If you’re looking for the ultimate day full of collaborative gaming - you’re in luck - asses.masses is a totally one-of-a-kind experience that has you playing as a herd of unemployed donkeys taking turns to hold the reins as you attempt to get your job back. We sat down with the creators of the experience, Patrick Blenkarn and Milton Lim, to hear their thoughts behind the game…
asses.masses is a seven-plus hour video game performed live, with the audience taking turns at the controller and no instructions given. Where did this format come from, and what were you hoping to unlock by handing total control to the crowd?
Patrick: Excellent question! We started asses.masses together in 2019, where we had our first residency together. It's funny, it was called asses.masses from very early on, and during the period that followed, we had started making a card game a year earlier. The objective was to play that card game on stage. We then discovered and started thinking about real games and playing them on stage - and how does that change the culture of theatre-going?
Milton: We were seeing a lot of games in the performing arts that were illustrated or dramatised in ways that didn't change the way the events happened themselves. Putting it on stage with the audience playing allowed it to be quite distinct - we started rethinking interactivity and participation through a different lens.
Patrick: When we started, it became very clear as we did two weeks in a big venue and learnt how to make our first real games on that stage. We were there alone, as we had no money to invite others. We did YouTube tutorials and made the first demos. Six months later, we got accepted to do a showing in Portland, Oregon - and we were in Vancouver, so it was a straight shot down.

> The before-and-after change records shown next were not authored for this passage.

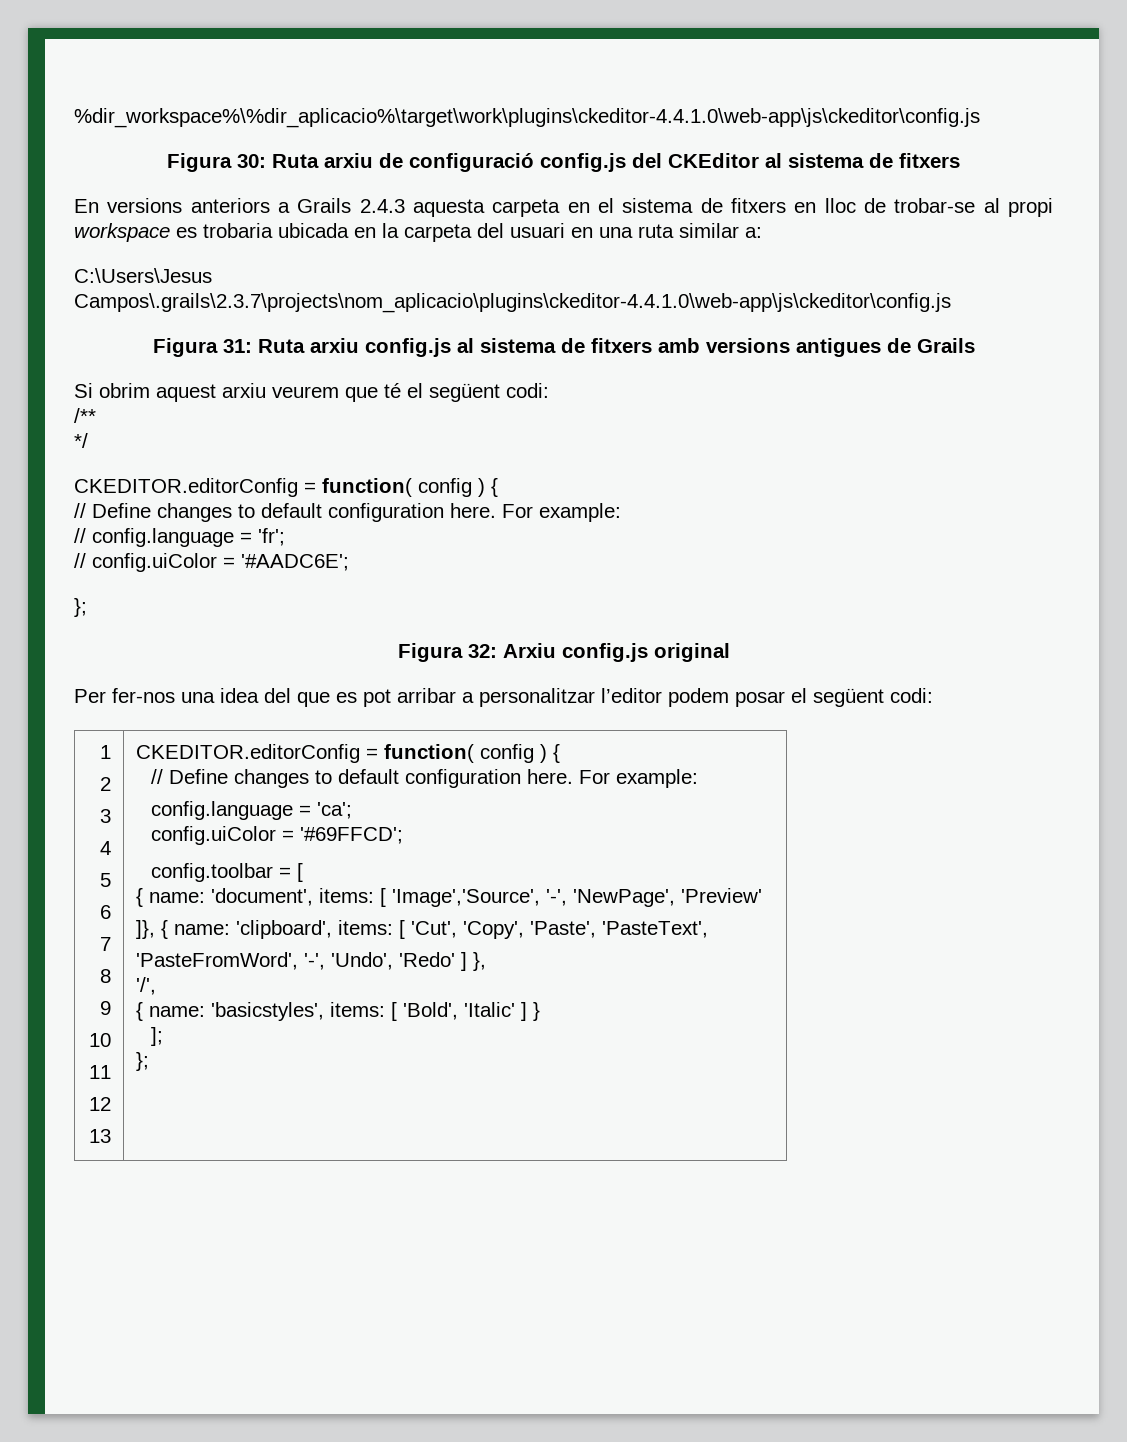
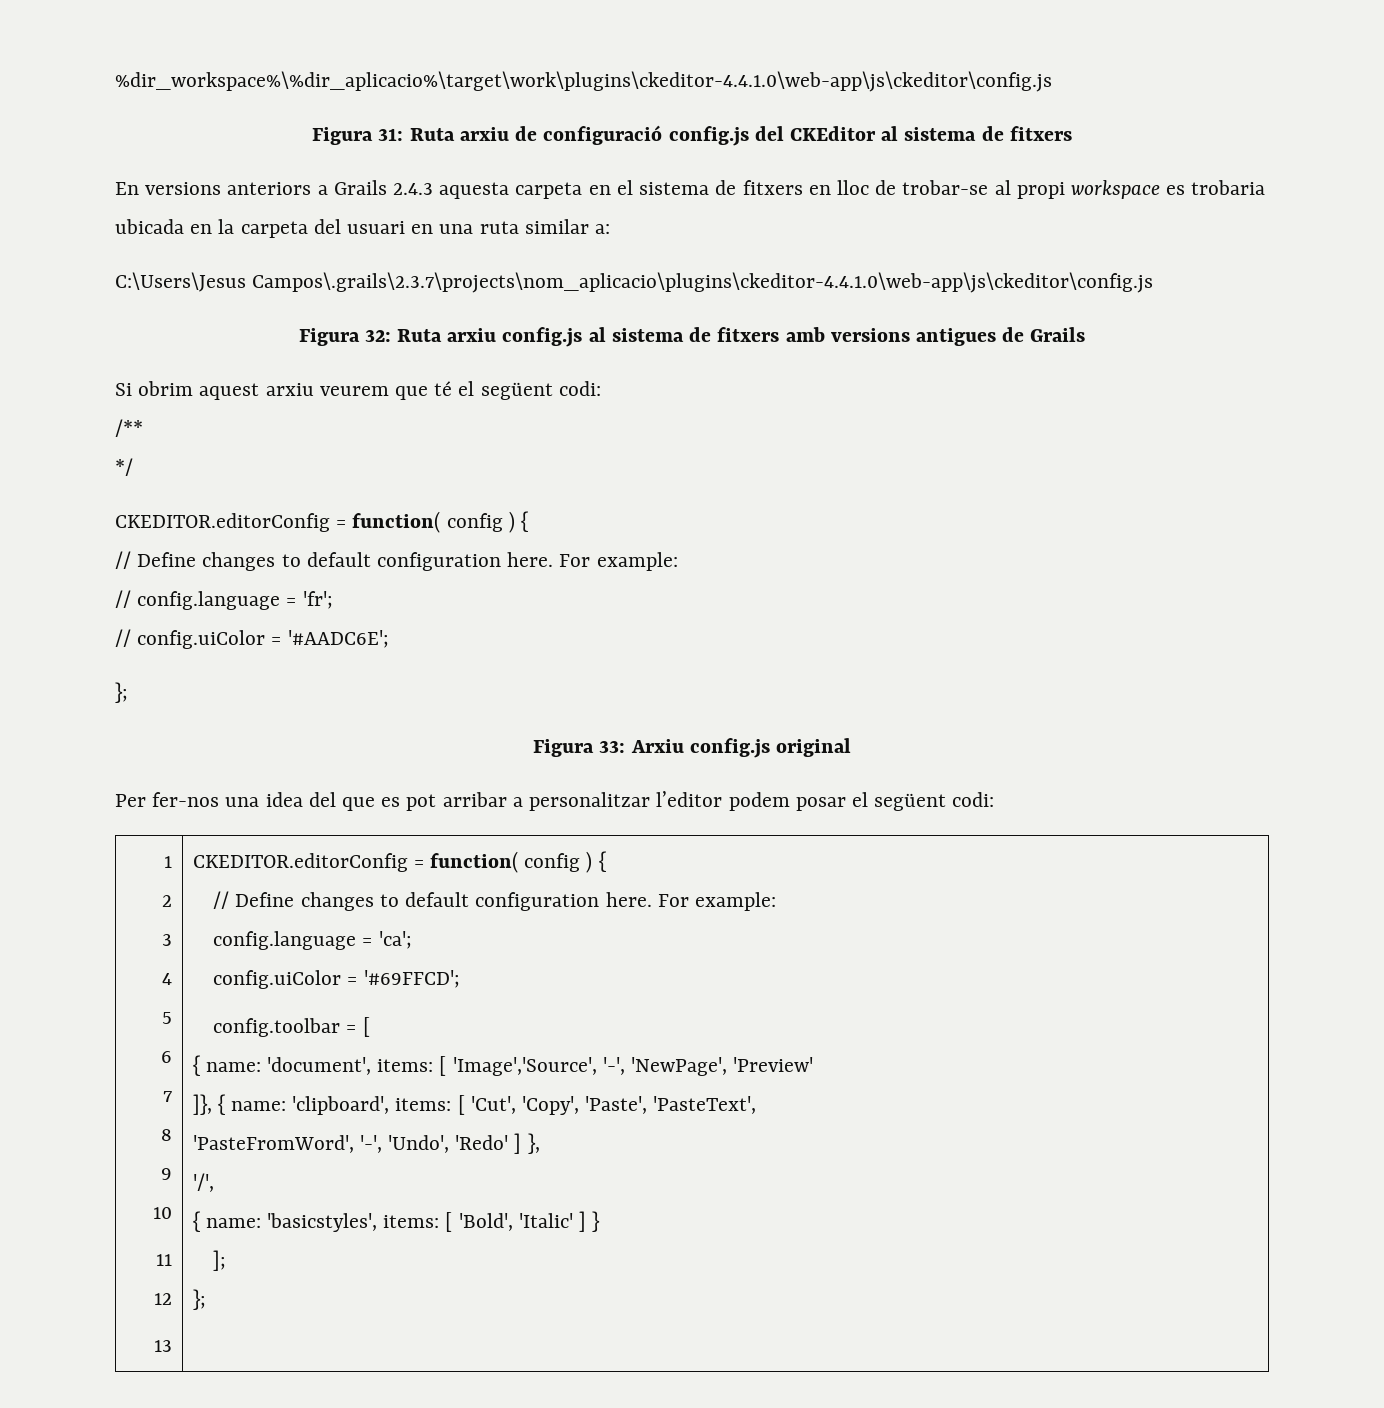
- Figura 30: Ruta arxiu de configuració config.js del CKEditor al sistema de fitxers
+ Figura 31: Ruta arxiu de configuració config.js del CKEditor al sistema de fitxers
- Figura 31: Ruta arxiu config.js al sistema de fitxers amb versions antigues de Grails
+ Figura 32: Ruta arxiu config.js al sistema de fitxers amb versions antigues de Grails
- Figura 32: Arxiu config.js original
+ Figura 33: Arxiu config.js original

We did a 20-25 minute showing and realised it works really well! There was something special about how the audience responded. It was a simple thing from the beginning, with the controller on stage.
We did think it might be more guided, but most of us remembered playing games with friends in a living room or basement. There was a social understanding about who was playing too long and how to ask for the controls.
In the beginning, we were interested in how people felt when leading the herd and sharing power. Those thoughts were confirmed when we did the demo, and from there on we expanded those principles without compromise.
Milton: From those principles, we taught ourselves to make video games!
Patrick: We wanted to create a genuine new expression and perspective on life. asses.masses is reframing a particular experience and amplifying it.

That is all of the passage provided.